KR20120133904A - Multi-function voice coil motor - Google Patents

Abstract

The combined function voice coil motor comprises: a mover including a bobbin, magnets disposed on an outer circumferential surface of the bobbin, and a lens coupled to the inside of the bobbin; A stator including a housing surrounding the magnets and coil blocks disposed at positions of the housings facing the respective magnets; A base coupled with the housing; And a first frame portion coupled to an end of the bobbin, a second frame portion coupled to an end of the housing, and a central portion of the first frame portion, and connected to a central portion of the second frame portion. It includes an elastic member including an elastic portion.

Description

MULTI-FUNCTION VOICE COIL MOTOR

BACKGROUND OF THE INVENTION 1. Field of the Invention The present invention relates to a composite function voice coil motor, and in particular, the present invention relates to a combined function voice coil motor that implements an auto focusing function for adjusting a distance between an image sensor and a lens and a precise image stabilization function.

Recently, a mobile phone or a smartphone equipped with a camera module for storing a subject as a digital image or a moving picture has been developed.

Conventional camera modules include a lens and an image sensor module that converts light passing through the lens into a digital image.

Conventional camera modules do not have an auto focusing function that automatically adjusts the distance between the lens and the image sensor module, making it difficult to obtain high quality digital images.

The present invention provides a combined function voice coil motor that performs both an auto focus function and an accurate image stabilization function that automatically adjust a gap between a lens and an image sensor module.

The technical object of the present invention is not limited to the above-mentioned technical objects and other technical objects which are not mentioned can be clearly understood by those skilled in the art from the following description will be.

In one embodiment, the combined function voice coil motor comprises: a mover including a bobbin, magnets disposed on an outer circumferential surface of the bobbin, and a lens coupled to the inside of the bobbin; A stator including a housing surrounding the magnets and coil blocks disposed at positions of the housings facing the respective magnets; A base coupled with the housing; And a first frame portion coupled to an end of the bobbin, a second frame portion coupled to an end of the housing, and a central portion of the first frame portion, and connected to a central portion of the second frame portion.

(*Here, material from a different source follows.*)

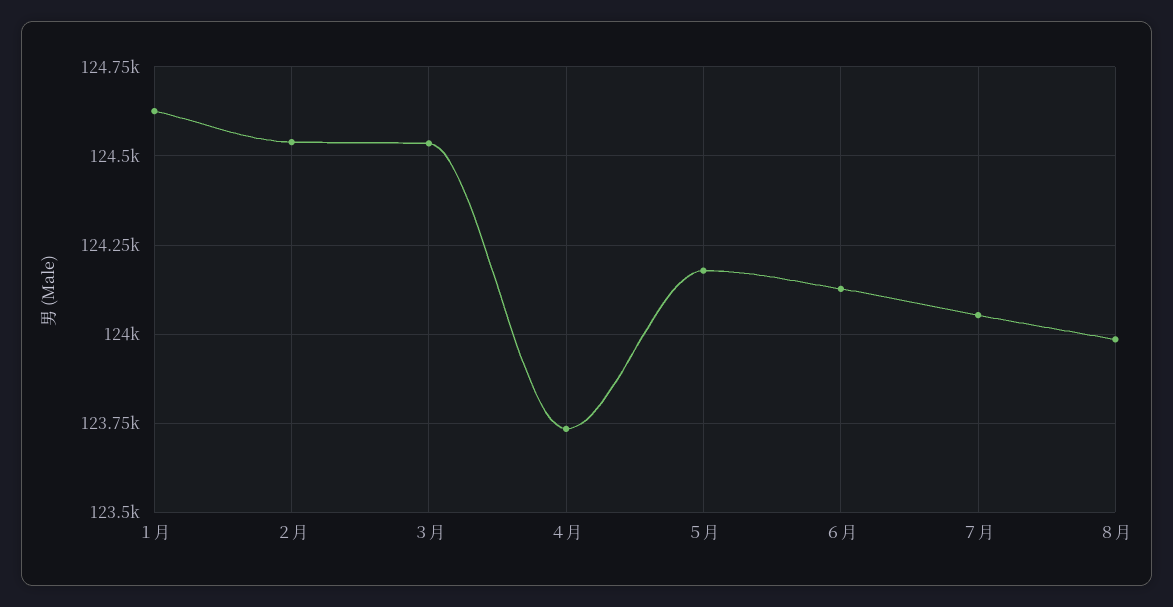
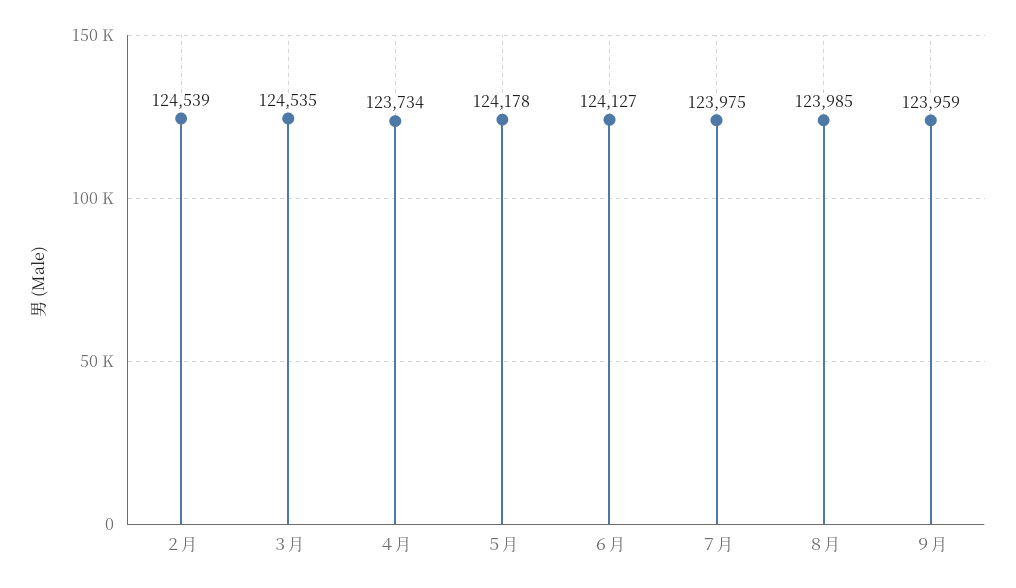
１月: 124625 -> none
７月: 124050 -> 123975
９月: none -> 123959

It includes an elastic member including an elastic portion.

According to the multi-function voice coil motor according to the present invention, it is possible to minimize the interference on the adjacent elastic member during the image stabilizer operation to the bobbin and the housing of the mover on which the lens is mounted, thereby further improving the image stabilizer performance.

1 is an exploded perspective view of a composite function voice coil motor according to an embodiment of the present invention.
FIG. 2 is a plan view illustrating the elastic member illustrated in FIG. 1.
3 is a plan view showing a modified embodiment of the elastic member shown in FIG.
4 is a plan view illustrating yet another modified embodiment of the elastic member illustrated in FIG. 2.

Hereinafter, exemplary embodiments of the present invention will be described in detail with reference to the accompanying drawings. The sizes and shapes of the components shown in the drawings may be exaggerated for clarity and convenience. In addition, terms defined in consideration of the configuration and operation of the present invention may be changed according to the intention or custom of the user, the operator. The definitions of these terms should be interpreted based on the contents of the present specification and meanings and concepts in accordance with the technical idea of the present invention.

1 is an exploded perspective view of a composite function voice coil motor according to an embodiment of the present invention. FIG. 2 is a plan view illustrating the elastic member illustrated in FIG. 1.

1 and 2, the multi-function voice coil motor 800 which performs the auto focusing function and the image stabilization function together includes the mover 100, the stator 200, the base 300, and the elastic member 400. It includes. In addition, the composite function voice coil motor 800 may further include a cover can 500 and a lens 600 covering the mover 100 and the stator 200.

In an embodiment of the present invention, the lens 600 and the mover 100 are shown separated, but the lens 600 and the mover 100 may be formed integrally.

The mover 100 includes a bobbin 110 and a magnet 120. The mover 100 performs an auto focusing function while tilting up and down with respect to the upper surface of the base 300 by the action of the stator 200 and the elastic member 400 which will be described later, and tilts from side to side at the top of the base 300. Image stabilization function together.

The bobbin 110 may be formed in a cylindrical shape, for example, and an internal thread part coupled to the lens 600 may be formed on the inner circumferential surface of the bobbin 110.

Engaging projections 112 for engaging with the elastic member 400, which will be described later, are formed on the upper surface and / or the lower surface of the bobbin 110, respectively.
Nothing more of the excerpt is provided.